German by birth but British by his own making, Brandt had an entirely continental start in life, growing in Hamburg before living in Switzerland, Vienna and Paris. But he pointedly mystified his biography, attempting to entirely wipe his German upbringing from his biography and would say that he had been born in London and that his parents were of Russian origin. He would even refuse to be interviewed, for fear of revealing his German accent. Yet Brandt is remembered in the history of photography for being a decidedly British photographer, seeking to distil the essential character of the British nation in his photographs. Indeed, it may have been his alien perspective that allowed to him to make penetrative, arresting studies of the British.

Bill Brandt was born Hermann Wilhelm Brandt on 2 May 1904 in Hamburg to a wealthy mercantile family, but Brandt was always obsessed with the idea of Britain. It represented for him a mystical, literary world and also a sacred island, free from the despotic forces sweeping through Europe during the 30s. Brandt associated Britain with the fairy tale world of storybooks and wanted to create a dictionary of English ‘types’ that would collect the Victorian remains of British society, typified by the market peddler, the hatter and the parlour-maid.

Brandt first went to England in 1928 but moved permanently in the early 1930s. In England he started calling himself the more anglicised Bill, rather than Willy or Billy as he had before, and set about negating all evidence of his German heritage. Brandt and his wife Eva moved into a small, first floor flat in Belsize Park, joining the community of Austrian Jews in the area taking refuge from Nazism but living on a comfortable allowance from his father, Brandt was accepted into the circles of his wealthy banker uncles and attended the events of upper-class English life, including Ascot, the Derby and the Eton versus Harrow cricket match.

Fascinated by the idiosyncrasies of the English class system, Brandt began photographing these events, often constructing scenes with his friends and relatives. He was ‘entranced’ by England, ‘especially by its photographic possibilities’ and began to conceptualise an idea for a book that would eventually be published in 1936 as The English at Home.
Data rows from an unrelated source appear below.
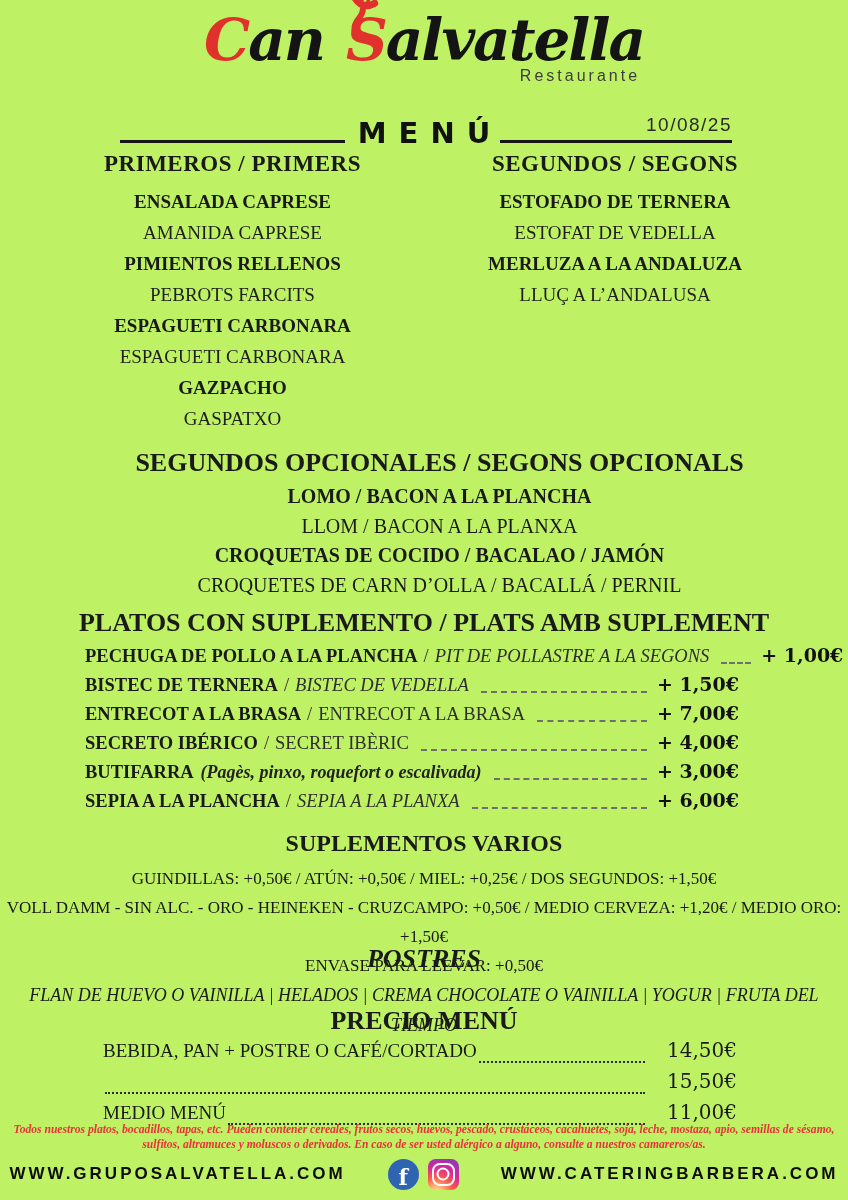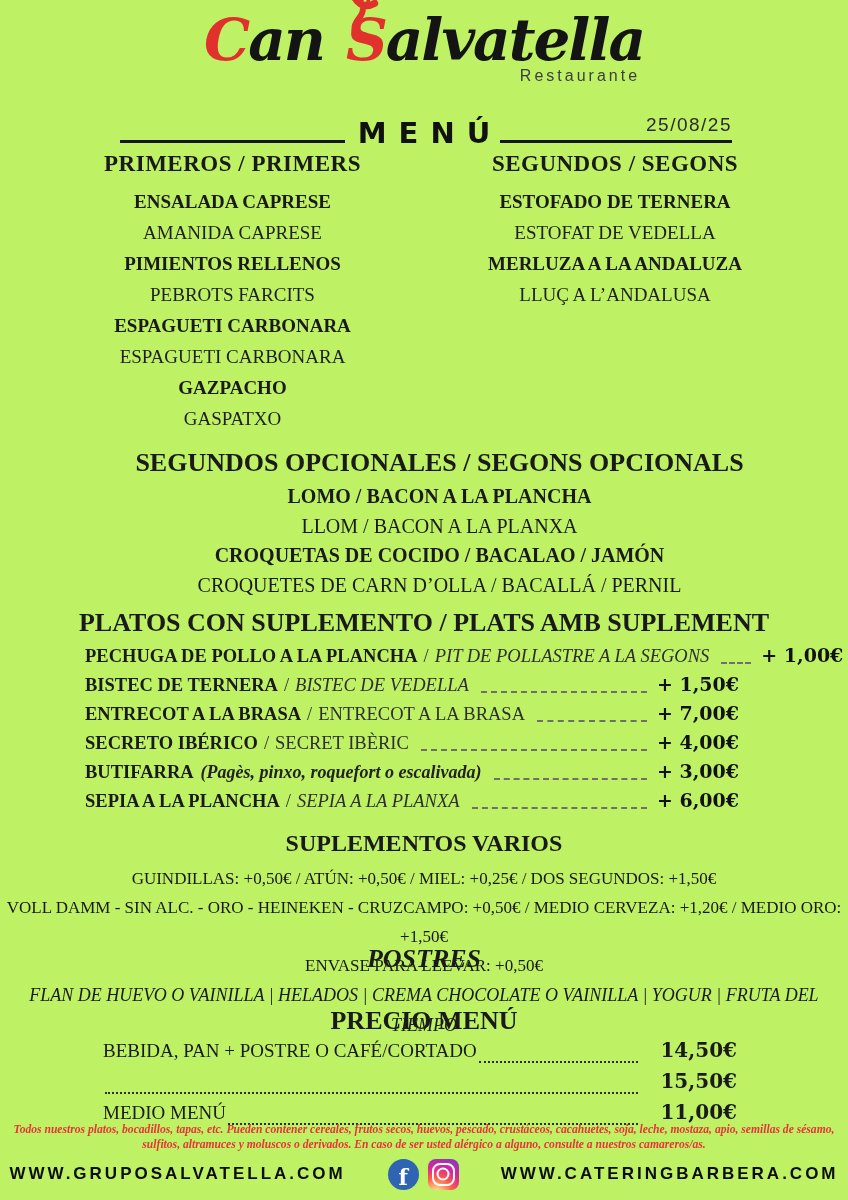--- a/index.html
+++ b/index.html
@@ -63,21 +63,21 @@
   .sup-price { font-family:"DejaVu Serif", serif; font-weight:bold; font-size:19px; color:#111; }
   
   .extras-line { font-size:17px; line-height:29px; color:#181818; }
   .extras-wrap { margin-top:6px; }
   .desserts-line { font-size:18px; line-height:30px; margin-top:6px; }
   
   .pm-rows { position:absolute; left:103px; right:111px; top:1038px; }
   .pm-row { display:flex; align-items:baseline; height:31px; }
   .pm-label { font-size:19px; white-space:nowrap; }
   .pm-leader { flex:1; border-bottom:2.5px dotted #2c2c2c; align-self:flex-end; margin:0 22px 6px 2px; }
-  .pm-price { font-family:"DejaVu Serif", serif; font-weight:bold; font-size:20px; }
+  .pm-price { font-family:"DejaVu Serif", serif; font-weight:normal; font-size:20px; }
   
   .notice {
     position:absolute; top:1123px; left:4px; right:4px; text-align:center;
     color:#e8333a; font-weight:bold; font-style:italic; font-size:11.6px; line-height:14.5px;
   }
   .footer {
     position:absolute; top:1155px; left:0; right:0; height:38px;
     display:flex; align-items:center; justify-content:center; gap:42px;
   }
   .site {
@@ -120,21 +120,21 @@
                 <path d="M11 17 Q21 26 31 17" stroke-width="7"></path>
                 <path d="M21 26 C23 34 14 38 18 48" stroke-width="6"></path>
               </g>
             </svg><span class="red">S</span></span><span class="blk">alvatella</span>
       </div>
       <div class="logo-subtitle">Restaurante</div>
     </div>
   </div>
 
   <div class="menu-title">MENÚ</div>
-  <div class="menu-date">25/08/25</div>
+  <div class="menu-date">10/08/25</div>
   <div class="rule rule-left"></div>
   <div class="rule rule-right"></div>
 
   <div class="col col-left">
     <div class="col-title">PRIMEROS / PRIMERS</div>
     <div>
       <div class="dish-es">ENSALADA CAPRESE</div>
       <div class="dish-ca">AMANIDA CAPRESE</div>
     </div>
     <div>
The book collected Brandt’s photographs from his first years in England, laying out a series of contrasts, with images of wealth on the left pages and poverty on the right. Scenes from the lives of his upper-class relatives were presented next to photographs of beggars, drunks and gypsies. Whilst The English at Home can be read as a biting tract of social criticism, Raymond Mortimer’s introduction to the photographs positions Brandt as an ethnographer rather than critic, saying that he ‘seems to have wandered about England with the detached curiosity of a man investigating the customs of some remote and unfamiliar tribe’. Brandt’s documentary work undoubtedly decries the dire circumstances of his subjects but his approach to the upper classes often seems more bemused than outraged.

Whilst The English at Home is a visual inventory of ‘Englishness,’ it is also a more general derision of stereotypes and the charade of class. The montage pairings draw attention to social extremes but there is also an interest in generational difference, showing parents as perceived by their children and elders as seen by their charges. His photograph Parlour-Maid and Under Parlour-Maid (1936) shows this generational gap, with an older woman looking severe in comparison to her younger facsimile. Pratt, the parlour-maid in the photograph, was in charge of Brandt’s Uncle Henry’s households. Brandt first met Pratt in March 1928, during his first trip to England, and became obsessed with the way she organised the rituals of upper-class life. In German houses, servants did not usually wear uniforms and Brandt was magnetically compelled to photograph the theatricality of Pratt’s responsibilities within the household. When Brandt’s five-year-old nephew, Peter, asked him why he liked Pratt, he replied, ‘because she calls me sir’. Pratt was a storybook figure who represented both the typical face of English life for Brandt and the hidden aspect of its interior organisation.